Content starts
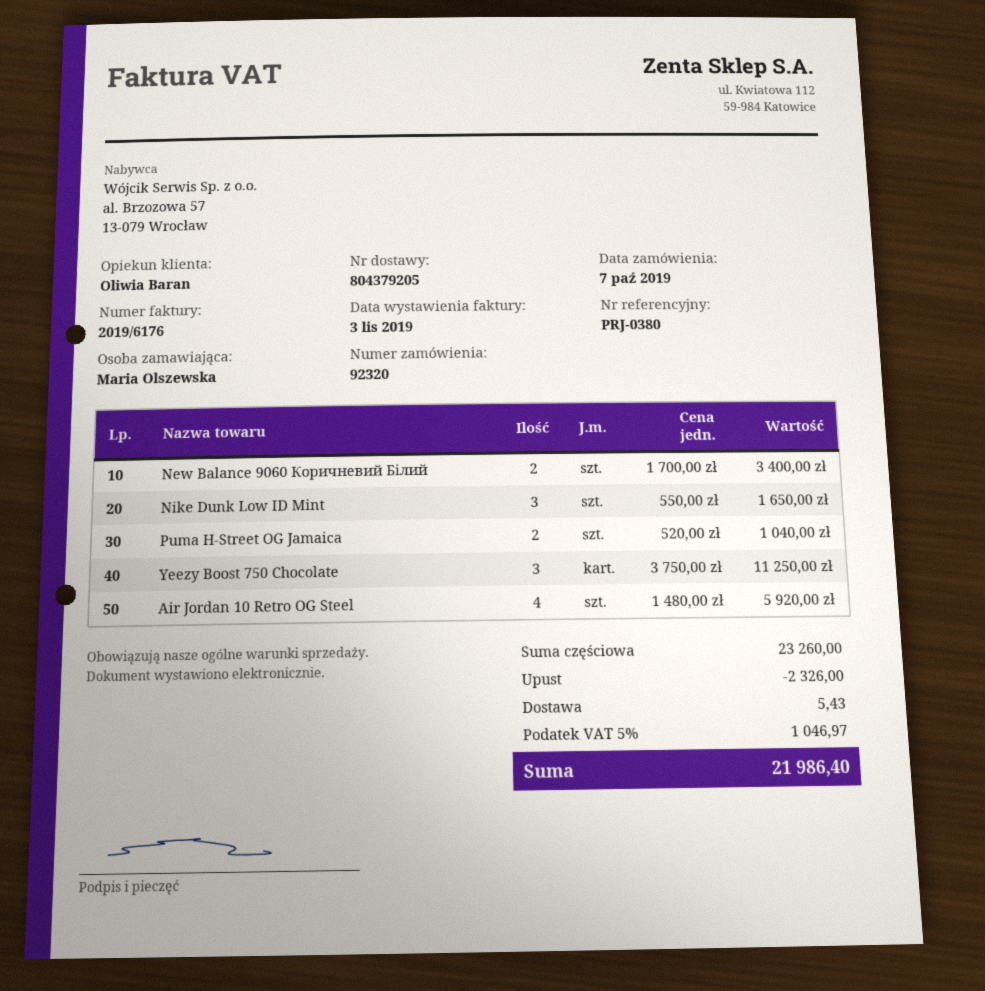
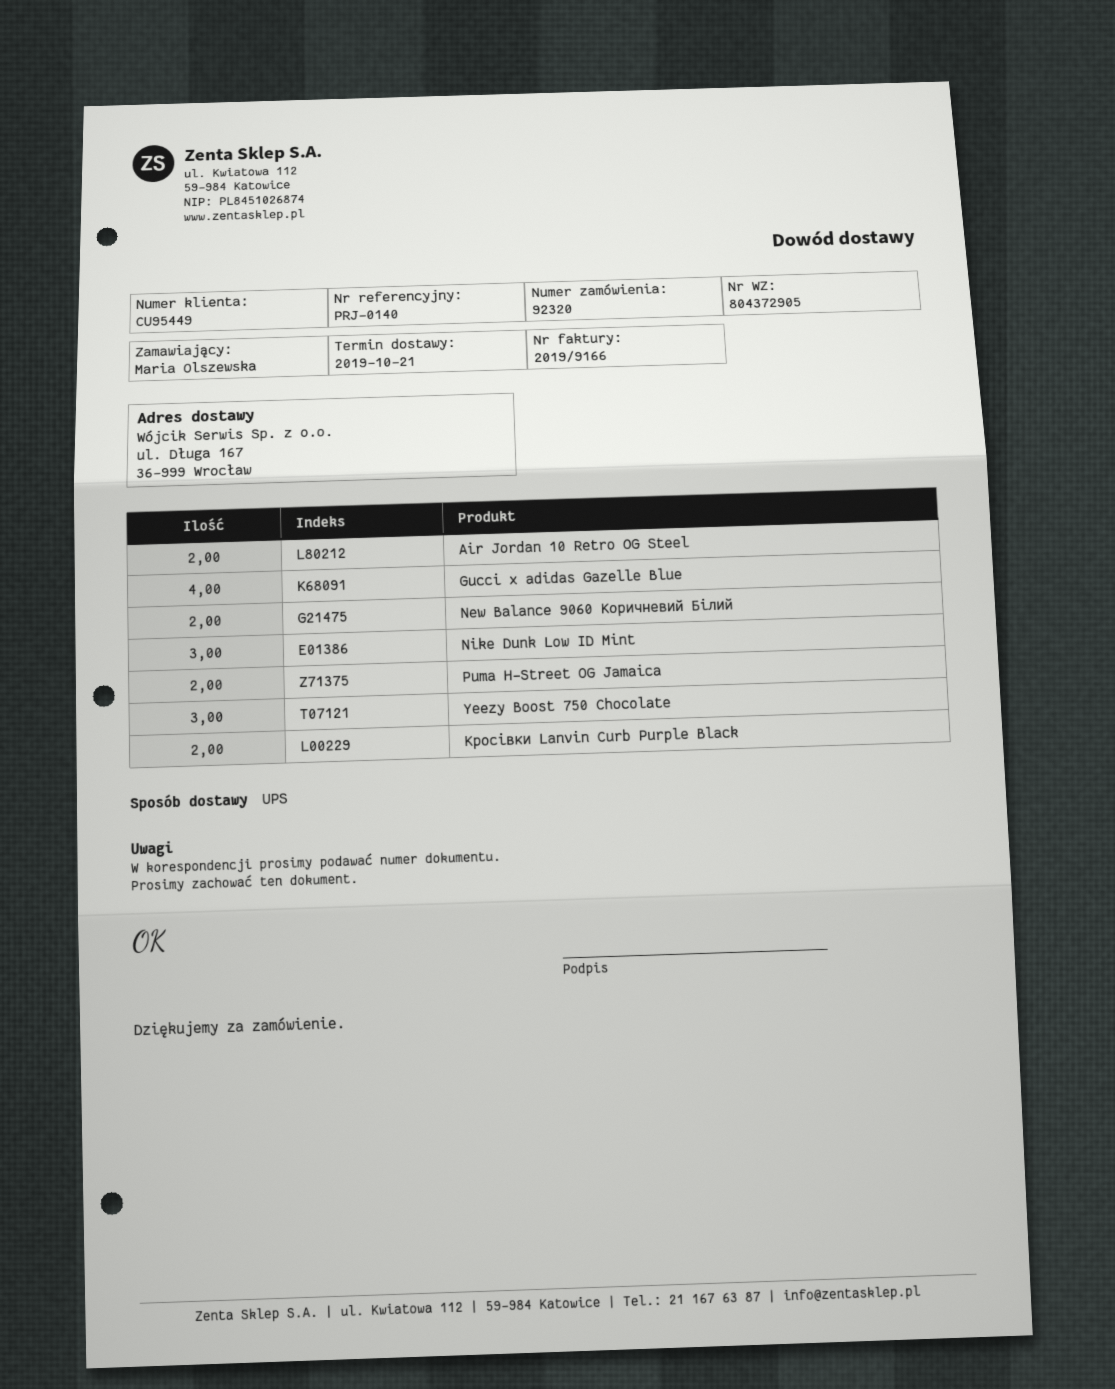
delivery note number: 804379205 -> 804372905
invoice number: 2019/6176 -> 2019/9166
reference: PRJ-0380 -> PRJ-0140
Air Jordan 10 Retro OG Steel: 4 -> 2
Gucci x adidas Gazelle Blue: none -> 4
Кросівки Lanvin Curb Purple Black: none -> 2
Content ends
-- What you are asked to do --
Without copying any picture, repeat all of the entries exactly.

-- Exercise output --
delivery note number: 804379205 -> 804372905
invoice number: 2019/6176 -> 2019/9166
reference: PRJ-0380 -> PRJ-0140
Air Jordan 10 Retro OG Steel: 4 -> 2
Gucci x adidas Gazelle Blue: none -> 4
Кросівки Lanvin Curb Purple Black: none -> 2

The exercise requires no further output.